LOS ANGELES ( Associated Press) – Three random murders – A woman was pushed in front of a train, punched another at the bus stop and the third was stabbed Anger, fear and despair have reigned with the difficult issue of homelessness in New York and Los Angeles – all done by allegedly homeless men – working alone in a store.

Advocates fear that public outrage about the crimes has put a vulnerable population at even greater risk.

Heidi Marston, executive director of the Los Angeles Homeless Services Authority, called the killings a tragedy. But she said it was important not to blame the entire homeless community for the violence or link the homelessness epidemic to the attacks.

“It will not bring justice to the victims of these crimes,” she said.

Erik Tars, legal director of the National Homelessness Law Center, said labeling all homeless, “as people we should fear, rather than pity, actually sets them up for hate crimes and vigilante violence and other abuse.” ”

Tarr and other advocates and experts say that a homeless person is more likely to be the victim of violence, especially of a fatal attack, than to be a perpetrator. The data to back up is spotty because often police departments do not include in their reports whether a person is homeless or not.

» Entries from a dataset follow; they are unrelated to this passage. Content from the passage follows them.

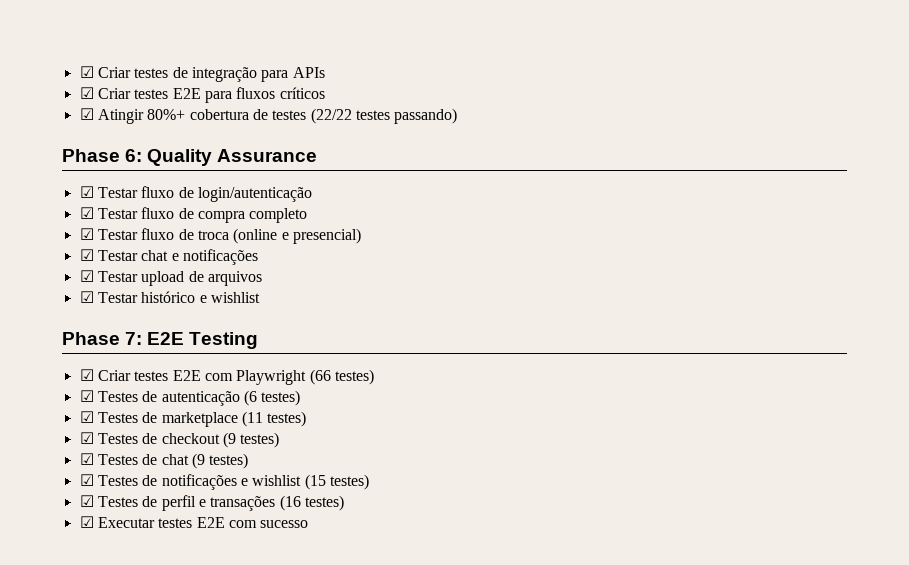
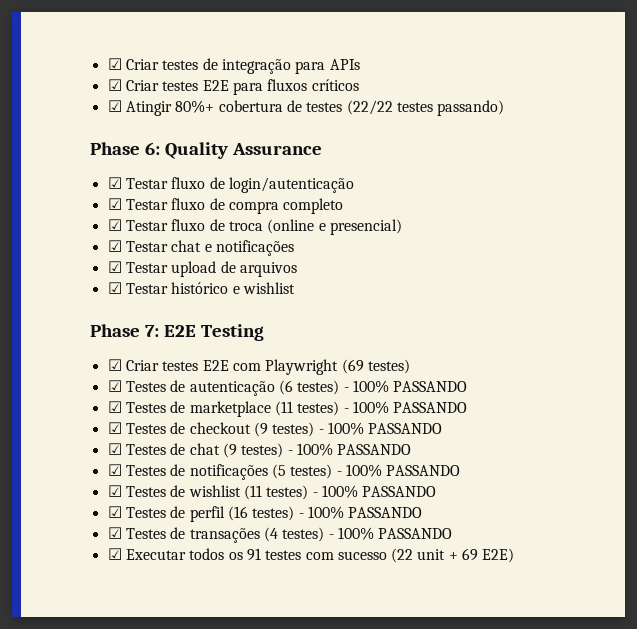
- ☑ Criar testes E2E com Playwright (66 testes)
+ ☑ Criar testes E2E com Playwright (69 testes)
- ☑ Testes de autenticação (6 testes)
+ ☑ Testes de autenticação (6 testes) - 100% PASSANDO
- ☑ Testes de marketplace (11 testes)
+ ☑ Testes de marketplace (11 testes) - 100% PASSANDO
- ☑ Testes de checkout (9 testes)
+ ☑ Testes de checkout (9 testes) - 100% PASSANDO
- ☑ Testes de chat (9 testes)
+ ☑ Testes de chat (9 testes) - 100% PASSANDO
- ☑ Testes de notificações e wishlist (15 testes)
+ ☑ Testes de notificações (5 testes) - 100% PASSANDO
+ ☑ Testes de wishlist (11 testes) - 100% PASSANDO
- ☑ Testes de perfil e transações (16 testes)
- ☑ Executar testes E2E com sucesso
+ ☑ Testes de perfil (16 testes) - 100% PASSANDO
+ ☑ Testes de transações (4 testes) - 100% PASSANDO
+ ☑ Executar todos os 91 testes com sucesso (22 unit + 69 E2E)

One reason may be that the FBI does not ask for housing status information when it compiles data from law enforcement agencies.

The Associated Press contacted police departments in LA and New York, as well as agencies in six other major cities with significant homeless populations: Chicago, Honolulu, San Francisco, Seattle, Portland, Oregon, and Washington, DC, to see if They track the housing status of murder victims and suspects. All except the Los Angeles Police Department either said they don’t collect the data or need a formal records request to make it public or to determine whether it exists.

In LA, the homeless population is estimated to be 40,000, or 1% of the city’s 4 million residents. Last year, homeless people were suspects in 43 of the city’s 397 homicides, about 11%. They were victims more than twice as often – 90 deaths, about 23%. In 27 of the murders, homeless people were the victims and alleged perpetrators.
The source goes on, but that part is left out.